Sale la tensione in vista delle tre gare che il Team Melli giocherà negli Stati Uniti
Mehdi Taremi, attaccante ex Inter che parteciperà con l'Iran ai Mondiali 2026 in Canada, Messico e USA, ha affermato che le misure adottate dal governo statunitense, come il diniego dei visti e l'impedimento all'ingresso nel Paese di un arbitro somalo, stanno danneggiando l'immagine del Paese e creando "molta tensione" in vista dei Mondiali. Il Paese asiatico è coinvolto in un conflitto con gli Stati Uniti, ragion per cui la selezione del ct Ghalenoei, pur giocando le tre partite del girone negli USA, si allenerà in Messico.
Sebbene la decisione abbia permesso all'intera delegazione di giocatori e staff iraniani di recarsi in Messico, a 14 membri dello staff è stato negato il visto d'ingresso negli Stati Uniti. Taremi ha affidato le sue sensazioni a ESPN.
LE PAROLE DI TAREMI
"Ho partecipato a tre Mondiali e si dice sempre che, una volta scesi dall'aereo e arrivati nel Paese ospitante, si respira un'atmosfera unica di cordialità e cosmopolitismo. Purtroppo, al momento non la percepisco. C'è molta tensione in questo Mondiale. Si avverte nell'atmosfera e, sfortunatamente, è a causa di azioni come [il rifiuto dei visti]. Forse è solo una mia impressione personale".

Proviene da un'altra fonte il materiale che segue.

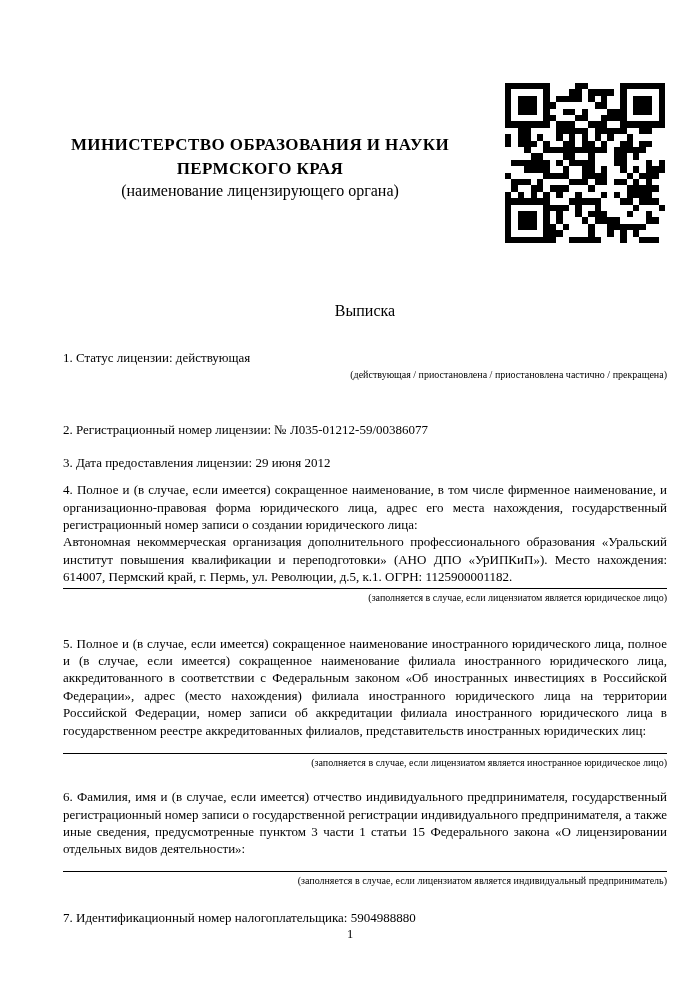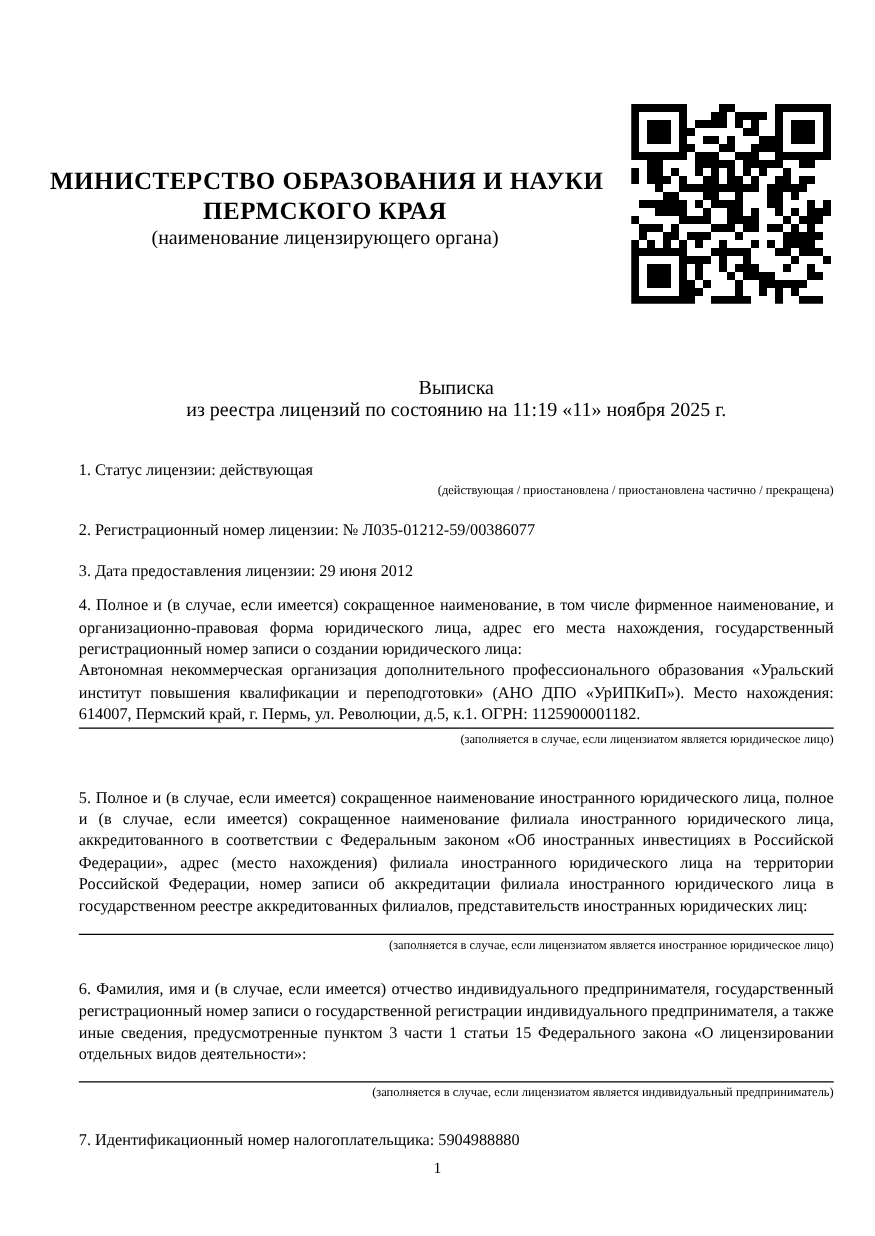"МИНИСТЕРСТВО ОБРАЗОВАНИЯ И НАУКИ" .ministry-title { font-size: 20px -> 17px }
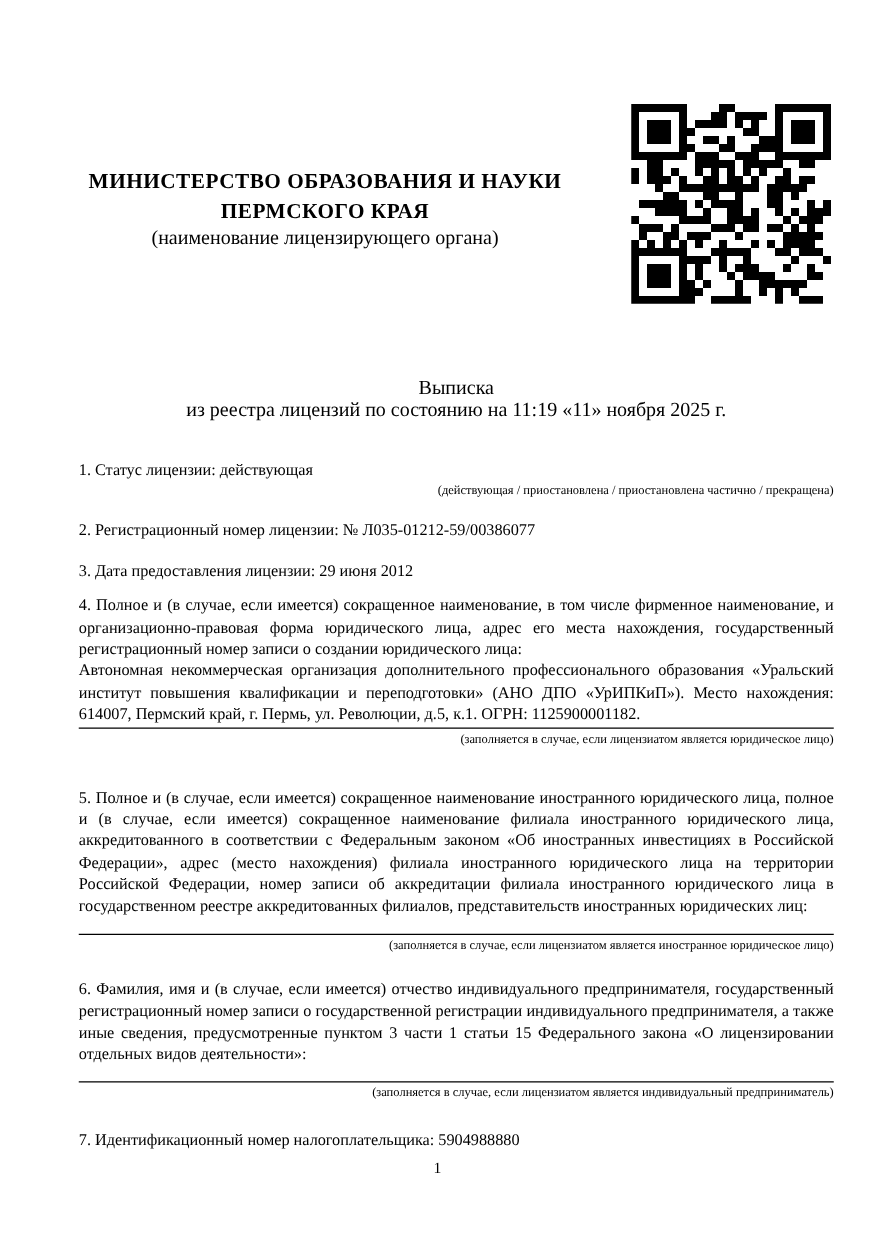"из реестра лицензий по состоянию" div { html: <div>из реестра лицензий по состоянию на 11:19 «11» ноября 2025 г.</div> -> none }
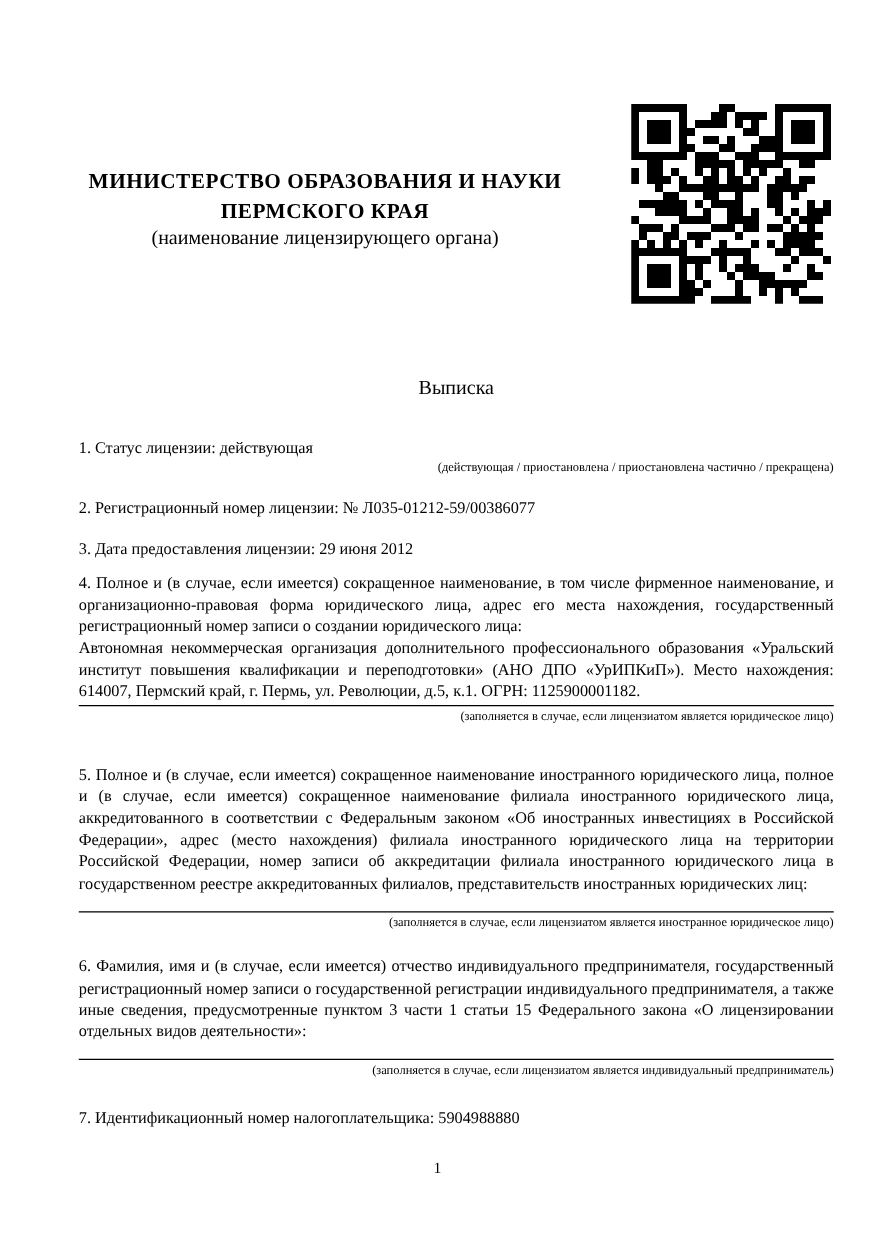"1. Статус лицензии: действующая" .mb24 { margin-bottom: 16px -> 40px }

"La squadra non è composta solo dai giocatori e dall'allenatore, ma anche da chi la supporta: lo staff tecnico, la dirigenza. Siamo tutti una squadra unita. Speriamo che si risolva nei prossimi giorni. Non ci dovrebbe essere discriminazione nello sport. Tutti dovrebbero essere trattati allo stesso modo e speriamo che la questione si risolva presto".
"Ovviamente, alcune persone fuori dall'Iran, in guerra, potrebbero essere contro il governo, ma noi siamo tutti iraniani. Siamo uniti e cerchiamo la pace. Credo che verranno lì a sostenerci e noi dobbiamo renderli felici e portare loro gioia".
JAHANBAKHSH PREOCCUPATO
"È stata una situazione molto difficile, ve lo dico sinceramente, per ognuno di noi", ha dichiarato l'ala Alireza Jahanbakhsh a ESPN. "Bisogna tenersi in contatto con la propria famiglia, con i propri cari, con le persone a casa e ovviamente questo sta influenzando il gruppo".
"Come Team Melli, cerchiamo di fare tutto il possibile per rendere felici i nostri collaboratori, soprattutto in questa situazione".